Required action: Please return all of the entries below exactly as they are written.

Version comparison data

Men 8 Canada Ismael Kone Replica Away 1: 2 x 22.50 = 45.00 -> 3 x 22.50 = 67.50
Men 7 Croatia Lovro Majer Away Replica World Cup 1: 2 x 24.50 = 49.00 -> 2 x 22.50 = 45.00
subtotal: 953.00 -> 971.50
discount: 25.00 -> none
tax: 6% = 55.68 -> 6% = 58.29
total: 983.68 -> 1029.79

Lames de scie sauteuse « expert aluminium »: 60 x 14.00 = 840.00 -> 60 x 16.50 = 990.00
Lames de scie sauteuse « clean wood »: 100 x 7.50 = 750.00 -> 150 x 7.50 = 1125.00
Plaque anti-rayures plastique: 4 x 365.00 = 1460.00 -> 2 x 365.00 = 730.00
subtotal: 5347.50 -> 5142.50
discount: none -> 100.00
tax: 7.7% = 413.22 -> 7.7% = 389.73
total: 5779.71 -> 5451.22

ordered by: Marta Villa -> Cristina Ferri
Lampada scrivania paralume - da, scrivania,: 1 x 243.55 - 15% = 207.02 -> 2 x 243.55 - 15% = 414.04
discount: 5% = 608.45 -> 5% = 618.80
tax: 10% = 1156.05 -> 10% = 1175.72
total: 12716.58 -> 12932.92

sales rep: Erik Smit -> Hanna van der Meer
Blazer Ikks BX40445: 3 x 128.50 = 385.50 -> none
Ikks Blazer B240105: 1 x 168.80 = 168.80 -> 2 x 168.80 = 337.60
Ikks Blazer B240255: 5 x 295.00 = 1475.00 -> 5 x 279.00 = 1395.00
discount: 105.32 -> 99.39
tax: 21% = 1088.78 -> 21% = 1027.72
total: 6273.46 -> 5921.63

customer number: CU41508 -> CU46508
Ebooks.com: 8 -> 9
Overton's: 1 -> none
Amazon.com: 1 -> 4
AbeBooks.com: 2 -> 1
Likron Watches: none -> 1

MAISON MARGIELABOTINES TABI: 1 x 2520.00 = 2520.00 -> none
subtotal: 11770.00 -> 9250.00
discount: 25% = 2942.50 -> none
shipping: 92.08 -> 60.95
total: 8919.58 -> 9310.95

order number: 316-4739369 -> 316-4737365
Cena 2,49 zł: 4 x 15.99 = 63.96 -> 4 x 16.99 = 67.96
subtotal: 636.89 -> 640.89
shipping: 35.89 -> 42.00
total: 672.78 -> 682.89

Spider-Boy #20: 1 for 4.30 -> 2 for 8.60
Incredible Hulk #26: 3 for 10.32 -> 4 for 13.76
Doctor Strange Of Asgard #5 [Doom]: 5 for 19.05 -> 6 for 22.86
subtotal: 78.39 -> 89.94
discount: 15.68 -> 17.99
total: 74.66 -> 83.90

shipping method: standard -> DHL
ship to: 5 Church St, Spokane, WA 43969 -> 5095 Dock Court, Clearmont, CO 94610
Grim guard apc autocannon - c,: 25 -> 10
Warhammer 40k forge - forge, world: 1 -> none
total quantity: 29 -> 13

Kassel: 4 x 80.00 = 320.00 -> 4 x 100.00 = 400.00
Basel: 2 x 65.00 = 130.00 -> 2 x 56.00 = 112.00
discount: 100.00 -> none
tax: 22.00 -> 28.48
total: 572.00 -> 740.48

Your response:
Men 8 Canada Ismael Kone Replica Away 1: 2 x 22.50 = 45.00 -> 3 x 22.50 = 67.50
Men 7 Croatia Lovro Majer Away Replica World Cup 1: 2 x 24.50 = 49.00 -> 2 x 22.50 = 45.00
subtotal: 953.00 -> 971.50
discount: 25.00 -> none
tax: 6% = 55.68 -> 6% = 58.29
total: 983.68 -> 1029.79

Lames de scie sauteuse « expert aluminium »: 60 x 14.00 = 840.00 -> 60 x 16.50 = 990.00
Lames de scie sauteuse « clean wood »: 100 x 7.50 = 750.00 -> 150 x 7.50 = 1125.00
Plaque anti-rayures plastique: 4 x 365.00 = 1460.00 -> 2 x 365.00 = 730.00
subtotal: 5347.50 -> 5142.50
discount: none -> 100.00
tax: 7.7% = 413.22 -> 7.7% = 389.73
total: 5779.71 -> 5451.22

ordered by: Marta Villa -> Cristina Ferri
Lampada scrivania paralume - da, scrivania,: 1 x 243.55 - 15% = 207.02 -> 2 x 243.55 - 15% = 414.04
discount: 5% = 608.45 -> 5% = 618.80
tax: 10% = 1156.05 -> 10% = 1175.72
total: 12716.58 -> 12932.92

sales rep: Erik Smit -> Hanna van der Meer
Blazer Ikks BX40445: 3 x 128.50 = 385.50 -> none
Ikks Blazer B240105: 1 x 168.80 = 168.80 -> 2 x 168.80 = 337.60
Ikks Blazer B240255: 5 x 295.00 = 1475.00 -> 5 x 279.00 = 1395.00
discount: 105.32 -> 99.39
tax: 21% = 1088.78 -> 21% = 1027.72
total: 6273.46 -> 5921.63

customer number: CU41508 -> CU46508
Ebooks.com: 8 -> 9
Overton's: 1 -> none
Amazon.com: 1 -> 4
AbeBooks.com: 2 -> 1
Likron Watches: none -> 1

MAISON MARGIELABOTINES TABI: 1 x 2520.00 = 2520.00 -> none
subtotal: 11770.00 -> 9250.00
discount: 25% = 2942.50 -> none
shipping: 92.08 -> 60.95
total: 8919.58 -> 9310.95

order number: 316-4739369 -> 316-4737365
Cena 2,49 zł: 4 x 15.99 = 63.96 -> 4 x 16.99 = 67.96
subtotal: 636.89 -> 640.89
shipping: 35.89 -> 42.00
total: 672.78 -> 682.89

Spider-Boy #20: 1 for 4.30 -> 2 for 8.60
Incredible Hulk #26: 3 for 10.32 -> 4 for 13.76
Doctor Strange Of Asgard #5 [Doom]: 5 for 19.05 -> 6 for 22.86
subtotal: 78.39 -> 89.94
discount: 15.68 -> 17.99
total: 74.66 -> 83.90

shipping method: standard -> DHL
ship to: 5 Church St, Spokane, WA 43969 -> 5095 Dock Court, Clearmont, CO 94610
Grim guard apc autocannon - c,: 25 -> 10
Warhammer 40k forge - forge, world: 1 -> none
total quantity: 29 -> 13

Kassel: 4 x 80.00 = 320.00 -> 4 x 100.00 = 400.00
Basel: 2 x 65.00 = 130.00 -> 2 x 56.00 = 112.00
discount: 100.00 -> none
tax: 22.00 -> 28.48
total: 572.00 -> 740.48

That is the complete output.